İnsan somut odaklı yaklaşıma dayalı bir varlıktır. Somut olanı daha çabuk görür, daha abuk hisseder ve daha çabuk inanır. Çünkü somut olan genelde daha çabuk fark edilir. Somut olanı görmek, daha az çaba ister. Daha az meşakkatli olan her yol –bazen aldatıcı da olsa- daha fazla tercih edilir. Çıkılacak bir seyahat için iki yol varsa, bu yollardan kısa olanı balçık ve bataklıklardan müteşekkilse bile yola çıkacak kişi kısa yoldan gidebilme ihtimalini dahi düşünür. Zira insanın fıtratında acelecilik fazlasıyla vardır. (İnsan, şerri de hayrı da istediği gibi ister. İnsan pek acelecidir. [İsra, 11]) İlahi veya ilahi olmayan yola karşı temayül etme oranları da buna benzer. İslam’a göre ilahi olmayan yola dünya üzerinde yönelimin sayıca çok daha fazla olmasında, bu yola daha kolay girilebilmesinin etkisi büyüktür. Hani bir kıssa anlatılır; Allah güzelliklerle dolu cenneti yarattığında melekler: “ Ya Rabbi! And olsun herkes buraya girecek” demişler. Daha sonra azap ve sıkıntılarla dolu cehennemi yarattığında; “Ya Rabbi! And olsun buraya kimse girmeyecek demişler. Sonrasında cennetin etrafını sıkıntı ve zorluklarla, cehennemin etrafını ise zevk-u sefa ile çevreleyince ilk söylediklerinin tam tersini dile getirmişler.

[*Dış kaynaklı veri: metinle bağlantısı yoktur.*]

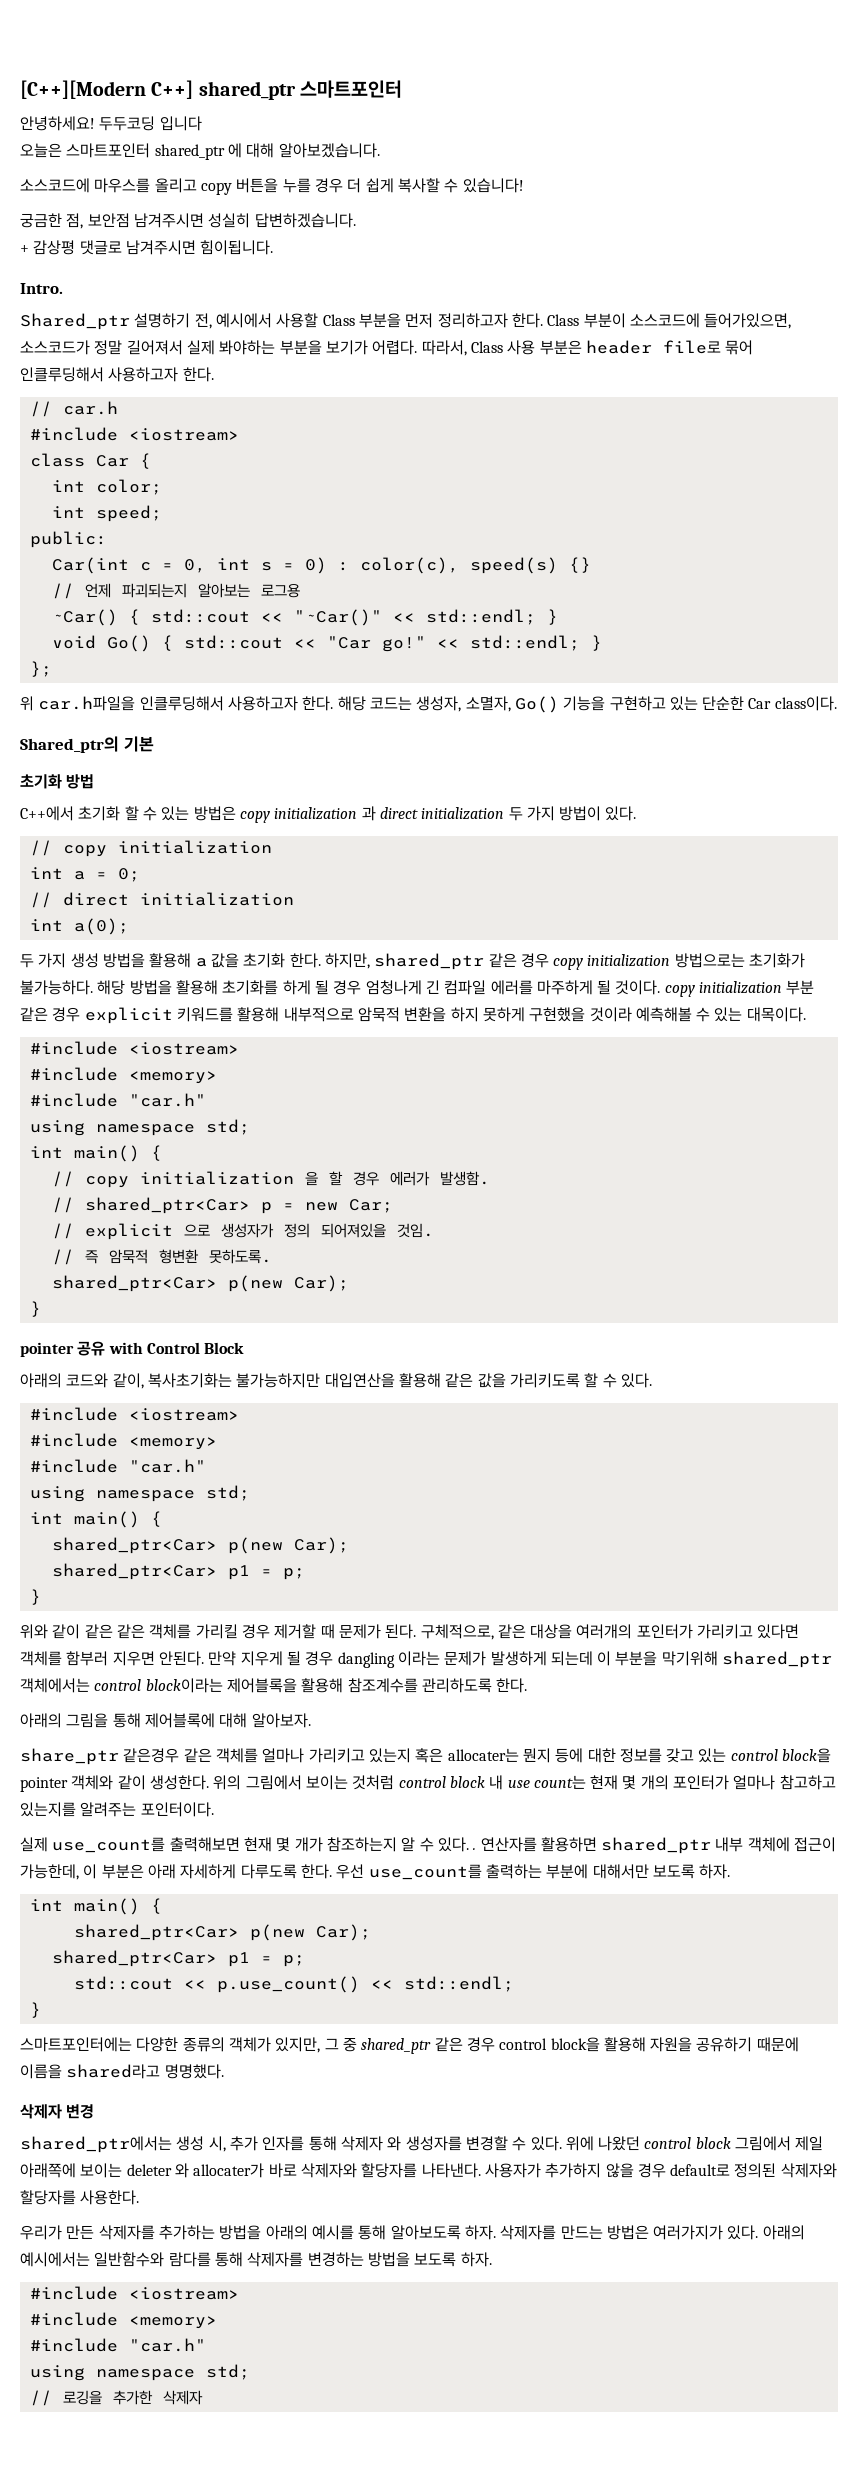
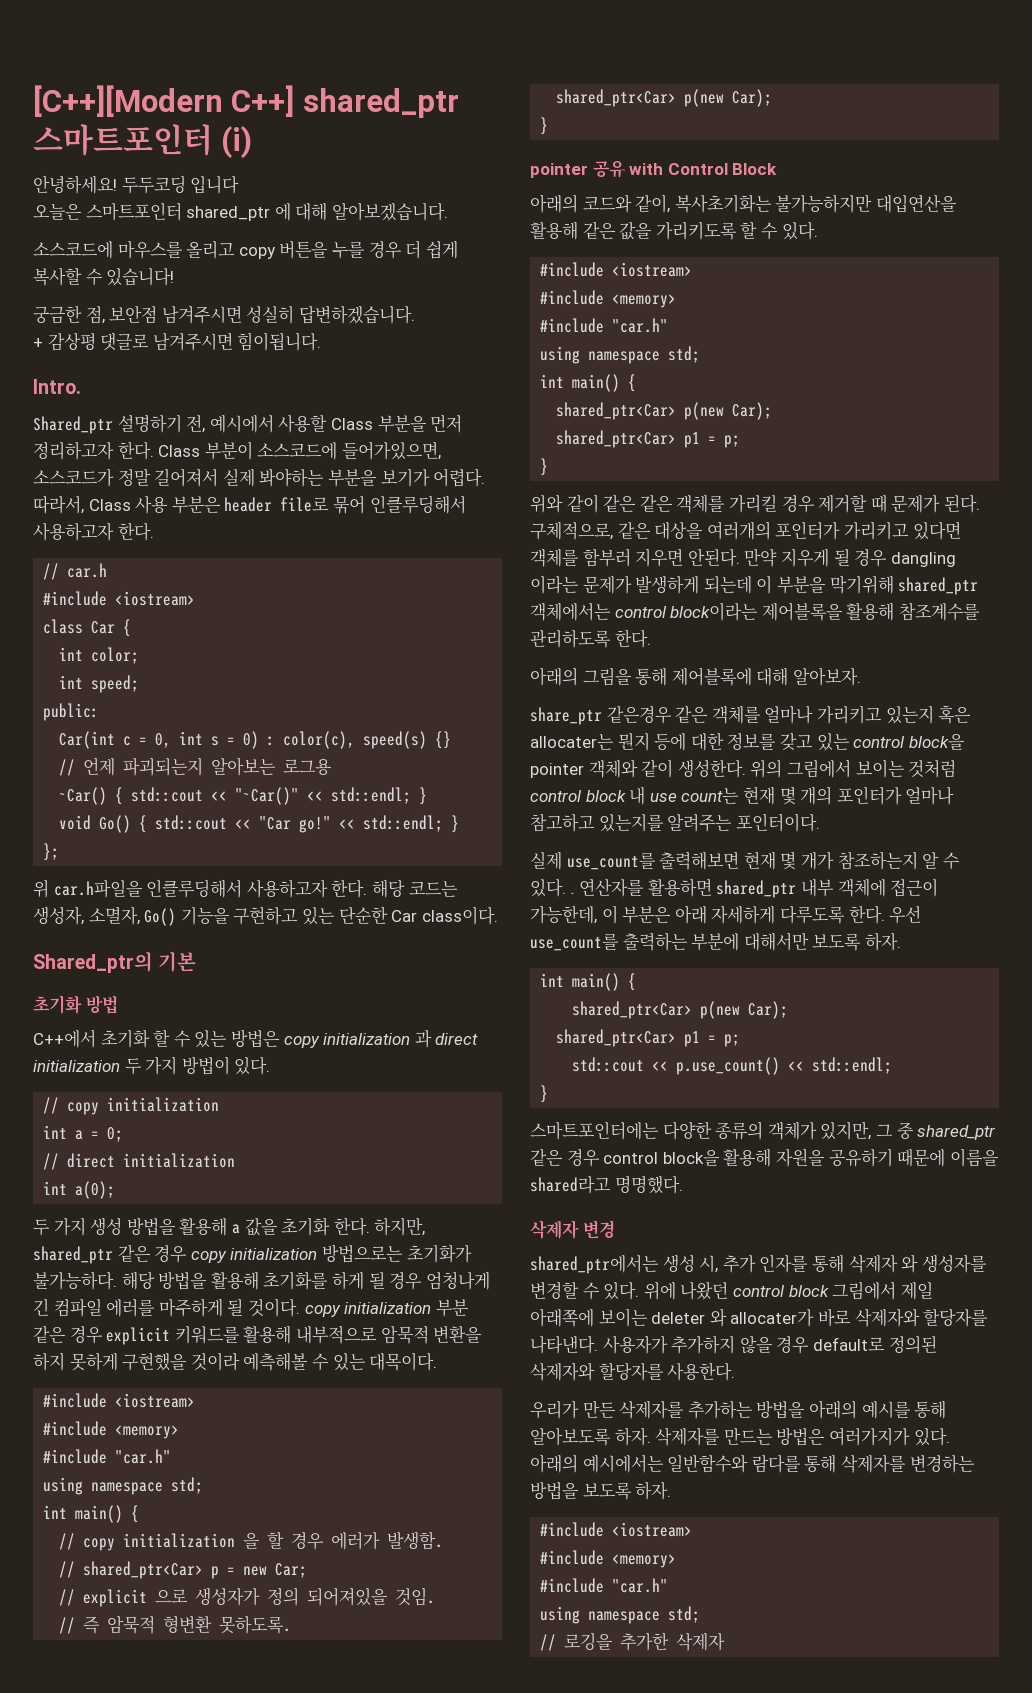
(402, 89) none -> [221,126,253,159] (i)

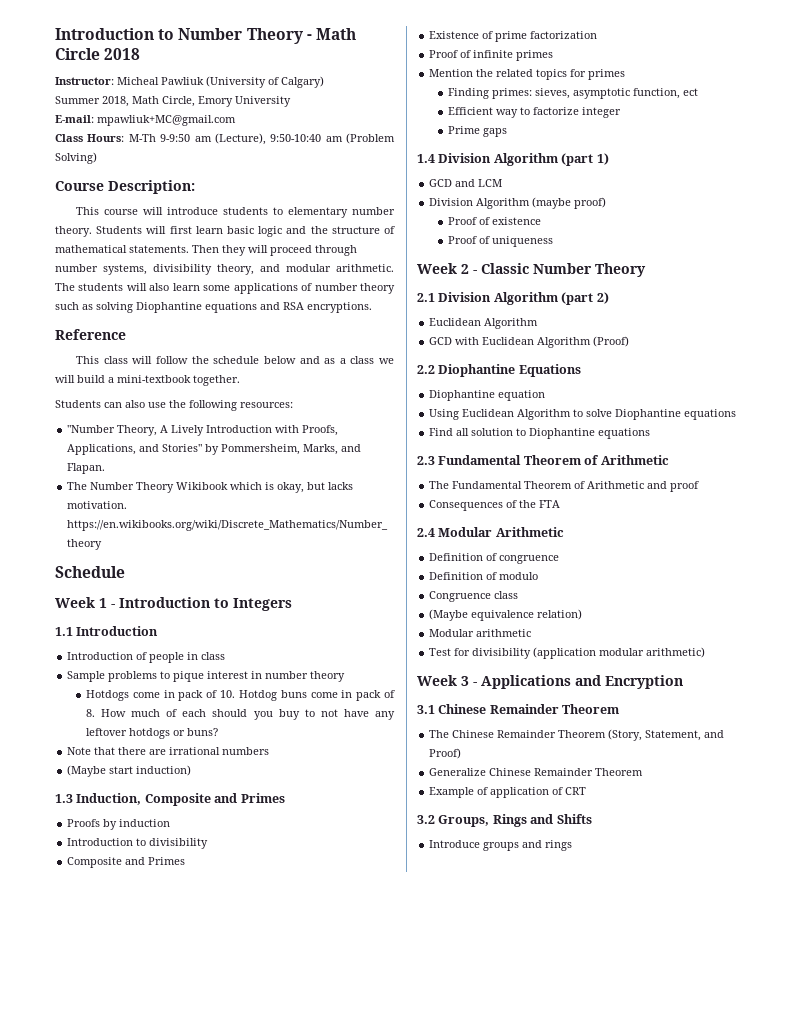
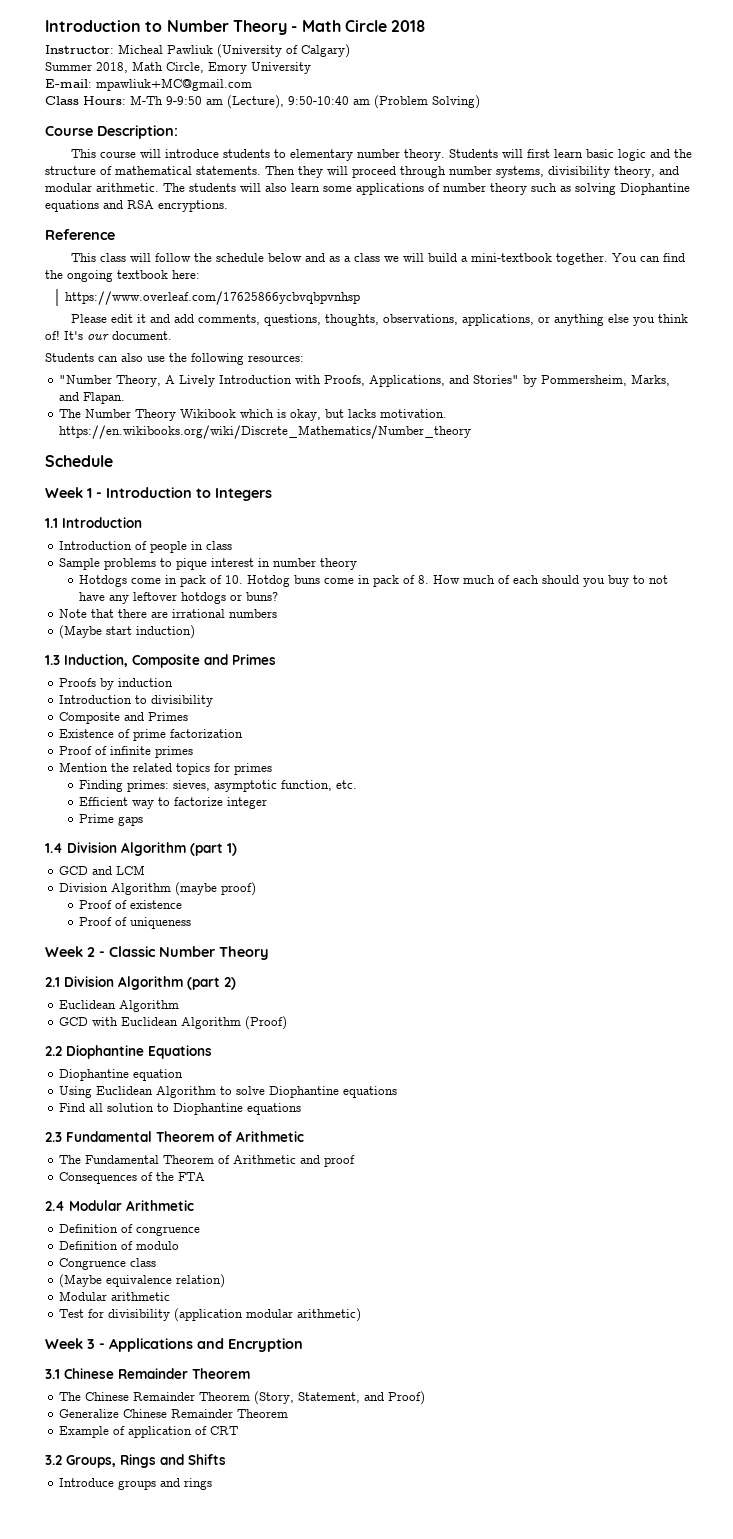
(240, 380) none -> [612,253,686,262] [45,270,200,282] [65,291,361,305] [71,314,689,326] [45,330,172,340] You can find the ongoing textbook here: // https://www.overleaf.com/17625866ycbvqbpvnhsp // Please edit it and add comments, questions, thoughts, observations, applications, or anything else you think of! It's our document.
[682,88,698,96] ect -> [336,780,358,789] etc.

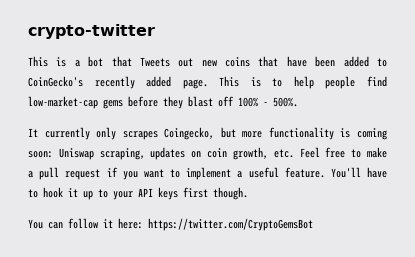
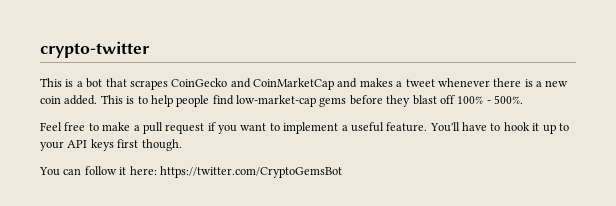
[139,56,387,67] [28,76,208,89] Tweets out new coins that have been added to CoinGecko's recently added page. -> [129,78,569,90] [40,95,98,105] scrapes CoinGecko and CoinMarketCap and makes a tweet whenever there is a new coin added.
[28,127,387,140] [28,147,294,160] It currently only scrapes Coingecko, but more functionality is coming soon: Uniswap scraping, updates on coin growth, etc. -> (523, 99) none

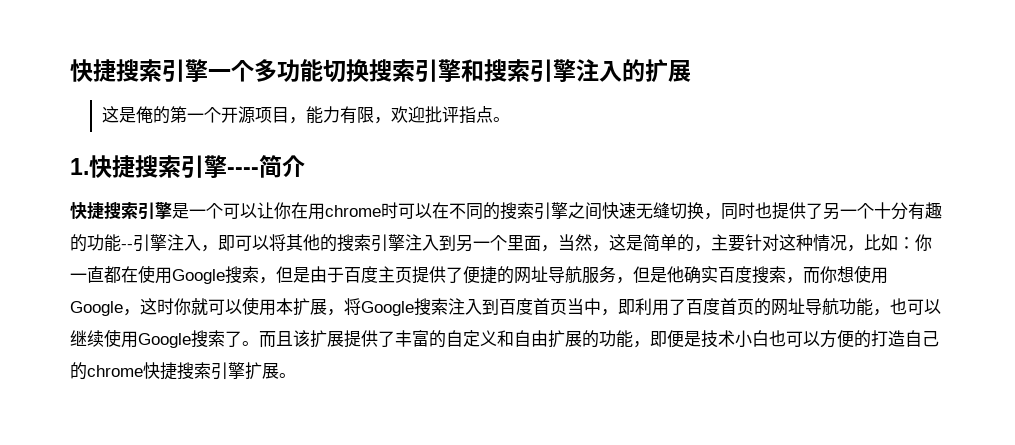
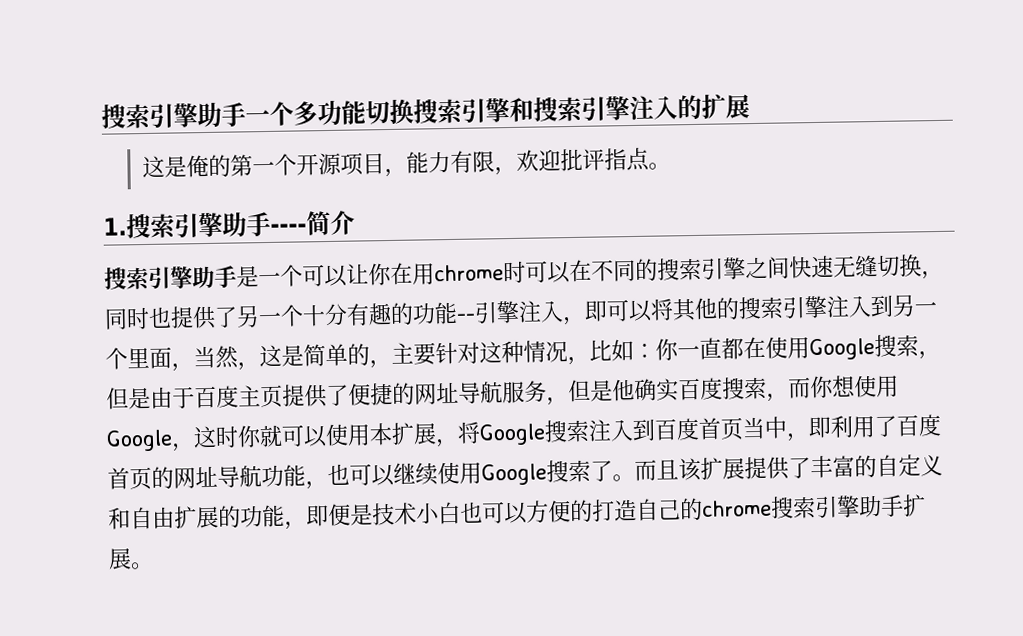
[70,59,208,82] 快捷搜索引擎 -> [101,102,246,130] 搜索引擎助手
[89,155,227,178] 快捷搜索引擎 -> [126,211,271,239] 搜索引擎助手
[70,202,172,220] 快捷搜索引擎 -> [104,265,237,291] 搜索引擎助手
[143,362,245,380] 快捷搜索引擎 -> [770,494,904,519] 搜索引擎助手

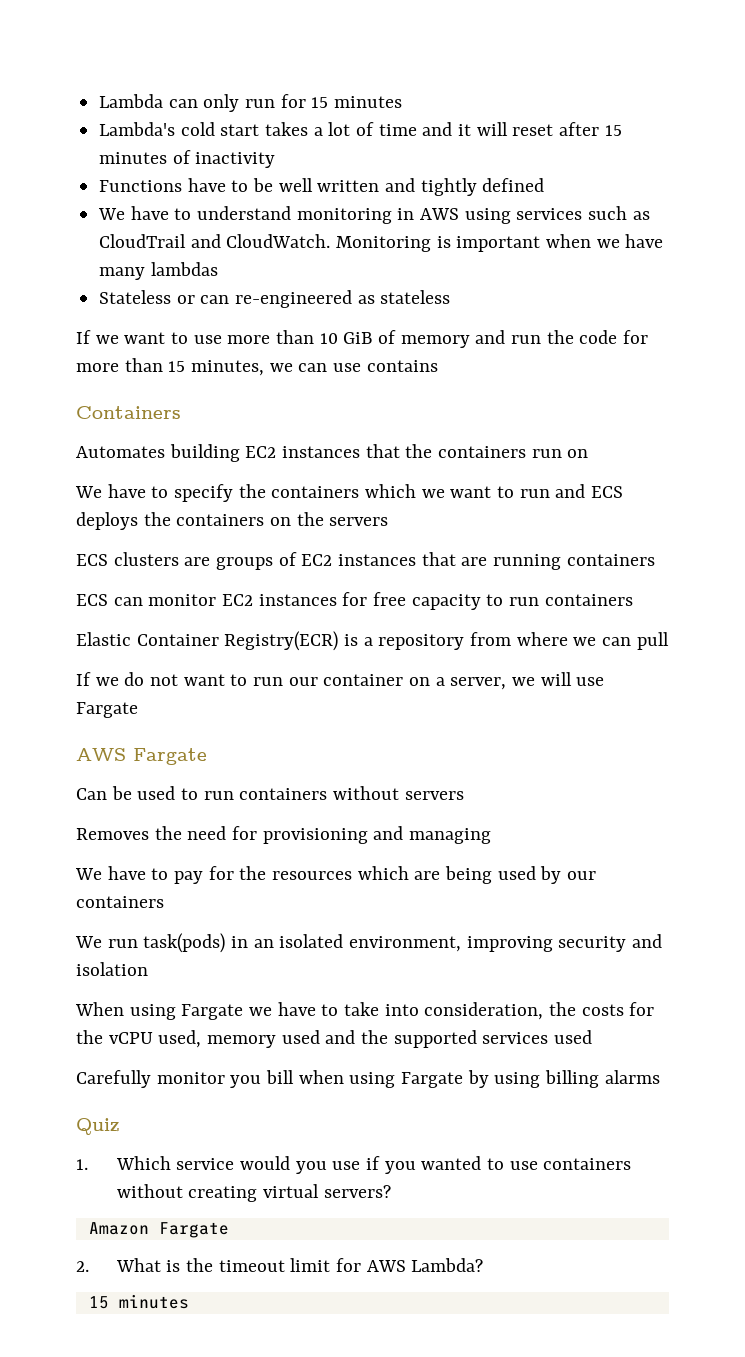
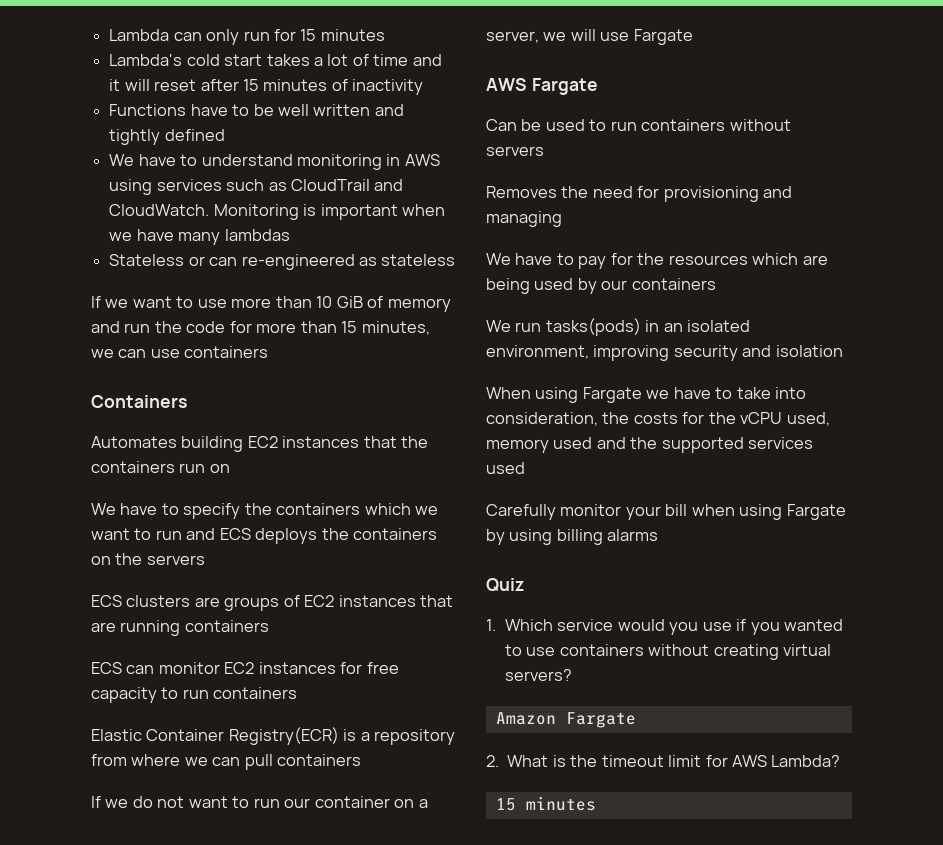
[366,360,438,372] contains -> [184,346,269,358] containers
(669, 641) none -> [277,754,362,766] containers
[143,933,226,953] task(pods) -> [545,318,641,336] tasks(pods)
[230,1075,262,1088] you -> [625,506,661,520] your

Elbette ki somut olan her zaman basit olacak diye bir durum söz konusu değildir. Her kavramın olduğu gibi somutluğun de merhaleleri vardır. Her somut durum, aynı ölçüde fark edil(e)meyebilir. Mesela sıradan diyalogların arasında, Cuma hutbelerinde veya bir büyüğümüzün nasihatlerinde mutlaka verilen nimetlerimizin farkında olmadığımız çok sık dile getirilir. Bu, aslında kişinin belki de kendi söylediğinin bile çoğu zaman yeterince farkında olmadığından bizlere pek tesir etmez. Zira tesir etseydi, belki de bundan yukarıda bahsedildiği gibi alelade bir cümle ile değil, daha şaşaalı bir ifade ile dile getirilebilirdi. Eğer bahsedildiğinden ziyade farkında olunsaydı, bu ülkede rutin bir ananeden öteye gidemeyen Cuma namazları çok daha etkili olabilirdi. Yahut büyüklerin nasihatleri, toplumdaki ahlaki çöküntünün önüne geçebilirdi.  Kur’an ayetlerine karşı olan tutum da maalesef ki pek farklı değildir. Somut harflerin bir araya getirdiği birbirinden değerli emir, yasak, nasihat veya derslerin –sadece bazen- abdestli bir törenle karşılanmaktan başka yeterli ilgiyi görmediği, dünyanın bugünkü karşı karşıya olduğu ahlaki çöküntüden anlaşılabilir.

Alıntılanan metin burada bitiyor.